Chongqing, China: Practical Path of AI-empowered IBFWS Governance Framework
As a mega-city integrating large urban areas, rural regions, mountainous terrain, and reservoirs, Chongqing faces unique challenges including imprecise hazard risk assessment, inadequate early warning granularity, and insufficiently targeted emergency plans. These risks are further exacerbated by high population density and complex urban governance. To address the demands of disaster prevention and reduction, Chongqing has integrated governance mechanisms with technologies such as artificial intelligence (AI) to transform the Impact-Based Forecasting and Warning Service (IBFWS) from a theoretical framework into practical disaster response capabilities. This has achieved a paradigm shift from fragmented, inefficient risk management to integrated, intelligent governance.
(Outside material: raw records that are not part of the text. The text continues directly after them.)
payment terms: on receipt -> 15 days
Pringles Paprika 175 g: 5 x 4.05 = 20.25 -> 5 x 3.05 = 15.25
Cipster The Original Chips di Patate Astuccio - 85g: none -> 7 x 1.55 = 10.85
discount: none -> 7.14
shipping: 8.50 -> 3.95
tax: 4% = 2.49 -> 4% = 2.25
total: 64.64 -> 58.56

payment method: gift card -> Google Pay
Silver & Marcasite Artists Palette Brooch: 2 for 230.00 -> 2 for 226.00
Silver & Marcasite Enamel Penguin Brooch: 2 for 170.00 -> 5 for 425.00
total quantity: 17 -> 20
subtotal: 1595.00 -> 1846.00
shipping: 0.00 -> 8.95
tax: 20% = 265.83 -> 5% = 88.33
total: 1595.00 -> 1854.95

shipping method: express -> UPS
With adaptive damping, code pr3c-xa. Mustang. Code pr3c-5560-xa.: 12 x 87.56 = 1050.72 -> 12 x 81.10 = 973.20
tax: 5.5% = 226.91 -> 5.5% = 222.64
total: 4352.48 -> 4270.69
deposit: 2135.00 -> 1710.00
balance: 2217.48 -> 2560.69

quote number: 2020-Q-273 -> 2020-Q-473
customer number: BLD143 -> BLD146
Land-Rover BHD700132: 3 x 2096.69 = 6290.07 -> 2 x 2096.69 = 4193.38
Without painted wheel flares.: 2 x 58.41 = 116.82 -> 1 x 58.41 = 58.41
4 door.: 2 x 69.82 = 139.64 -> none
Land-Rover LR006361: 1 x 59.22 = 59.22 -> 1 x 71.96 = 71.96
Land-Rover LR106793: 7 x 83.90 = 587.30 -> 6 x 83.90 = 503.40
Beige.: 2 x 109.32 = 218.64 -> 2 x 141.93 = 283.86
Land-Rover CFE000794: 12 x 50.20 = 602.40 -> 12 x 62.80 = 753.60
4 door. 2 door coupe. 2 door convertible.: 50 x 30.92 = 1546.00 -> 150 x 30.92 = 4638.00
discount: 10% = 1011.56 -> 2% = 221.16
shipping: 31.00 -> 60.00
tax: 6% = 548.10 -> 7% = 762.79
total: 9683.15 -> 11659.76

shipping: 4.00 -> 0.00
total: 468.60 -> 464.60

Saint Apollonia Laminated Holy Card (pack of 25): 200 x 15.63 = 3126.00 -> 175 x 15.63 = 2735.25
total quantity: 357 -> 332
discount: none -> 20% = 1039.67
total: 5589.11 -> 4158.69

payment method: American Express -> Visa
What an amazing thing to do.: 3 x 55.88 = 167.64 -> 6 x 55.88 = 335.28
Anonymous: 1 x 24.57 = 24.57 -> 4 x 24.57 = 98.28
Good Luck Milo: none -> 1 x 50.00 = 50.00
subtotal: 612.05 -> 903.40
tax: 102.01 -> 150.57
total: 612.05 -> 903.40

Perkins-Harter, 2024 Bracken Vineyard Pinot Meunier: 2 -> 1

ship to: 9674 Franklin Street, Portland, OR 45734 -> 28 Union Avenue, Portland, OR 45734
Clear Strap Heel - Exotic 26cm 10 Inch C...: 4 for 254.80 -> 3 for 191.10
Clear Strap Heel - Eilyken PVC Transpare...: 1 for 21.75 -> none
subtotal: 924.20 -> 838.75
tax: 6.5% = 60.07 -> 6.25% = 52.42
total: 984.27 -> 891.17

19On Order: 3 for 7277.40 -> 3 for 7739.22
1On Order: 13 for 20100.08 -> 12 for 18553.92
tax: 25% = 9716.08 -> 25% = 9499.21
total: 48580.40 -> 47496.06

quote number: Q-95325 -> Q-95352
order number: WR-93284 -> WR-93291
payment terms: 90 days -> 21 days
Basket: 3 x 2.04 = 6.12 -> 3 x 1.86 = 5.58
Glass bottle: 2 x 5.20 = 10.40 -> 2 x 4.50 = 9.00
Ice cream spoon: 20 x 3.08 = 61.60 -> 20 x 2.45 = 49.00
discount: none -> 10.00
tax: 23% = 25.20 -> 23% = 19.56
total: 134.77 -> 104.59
Under the overall coordination of the local Committee for Disaster Prevention, Reduction, and Relief, with technical support from the meteorological department and participation of relevant authorities including the Municipal Bureau of Big Data Development, Emergency Management Bureau, Water Resources Bureau, and Bureau of Planning and Natural Resources, the "44NN" early warning response protocol has been established.
Core Governance Framework
Built on the four-stage forecasting and early warning time frame of "24 hours → 6 hours → 2 hours → real-time", the core framework consists of three components:
Establish a vertical coordination mechanism across "Municipality → District/County → Town/Sub-district → Village/Community/Grid", clarifying response responsibilities for each administrative unit (e.g., municipal-level overall coordination, grid-level on-site evacuation).
N typical disaster scenarios: Covering hazard types such as floods and droughts, with differentiated response plans tailored to urban, rural, and other contexts.
N-
tiered task items: Matching differentiated action plans to early warning levels.
Response Action Examples (Refined Version)
Taking the orange early warning for heavy rain in the next 6 hours as an example, units at all levels carry out responses in accordance with procedures:
1. Municipal Bureau of Planning and Natural Resources (Municipal-level Response)
l Conduct dynamic risk assessment, delimit key towns (sub-districts) and small river basins, and issue point-to-point short-term early warnings;
l Alert and notify responsible persons of district/county bureaus under orange or higher early warnings, and inspect on-duty personnel and "Four Key" grid personnel via systems, work groups, video dispatching, and phone calls;
l Dispatch key guidance teams and technical forces to the grassroots, dynamically deploy ministerial and municipal-level expert teams to station in key districts/counties and regions, and assist local authorities in hazard inspection and disaster emergency response;
l Strengthen information collection, submission, and publicity guidance, conduct real-time statistics on prevention and response work, release early warnings through omni-media platforms, and follow up on disposal progress.
2. Shuangbei Sub-district, Shapingba District (Town/Sub-district)
l Village (community) cadres and grid workers: Immediately notify residents to take precautions, strengthen inspections of key locations such as the vicinity of Zhanjiaxi and landslide-prone areas of Guabang Mountain; promptly handle hidden dangers if found, report in accordance with regulations, and feed back implementation status within 2 hours;
l Responsible persons for flood control and drought relief risk points: Promptly forward early warning information, conduct publicity and guidance for residents, carry out hazard inspections in the Jialing River basin and Zhanjiaxi River channel within the jurisdiction; promptly take measures and report if problems are found.
AI-empowered Technical System
Chongqing has constructed a "Four Intelligences" technical architecture to implement the "44NN" early warning response protocol:
Intelligent Hazard Identification: Integrate 42 types of risk data (e.g., urban public utilities, transportation infrastructure) via cloud-based APIs, develop AI forecasting models, and generate town/sub-district level, minute-level risk warnings.
Intelligent Response Matching: Leverage urban governance large models to build an alert-action matching engine (1,200 matches/second). Through AI-driven optimization, over 219,000 response measures have been formulated, and 314,700 grassroots responders have been categorized into 8 professional roles.
Intelligent Information Delivery: Embed modular services into sectoral platforms, push alerts to 870,000 APP users, and achieve full public coverage of critical warnings within 15 minutes through 19 channels.
Intelligent Effect Evaluation: Establish an indicator system including alert coverage rate and response timeliness, conduct real-time monitoring and post-event reviews, and iteratively optimize models and response protocols.
Implementation Results
In 2025, despite 28 severe precipitation events (10 more than the average year), key disaster indicators have dropped significantly: affected population (-38.9%), emergency evacuations (-54.13%), damaged houses (-49.04%), affected crop area (-50.61%), and direct economic losses (-62.77%).
The "44NN" early warning response protocol provides clear institutional guarantees, while AI technologies address technical bottlenecks such as data integration and rapid matching, effectively promoting the transformation of IBFWS from "forecasting" to "action".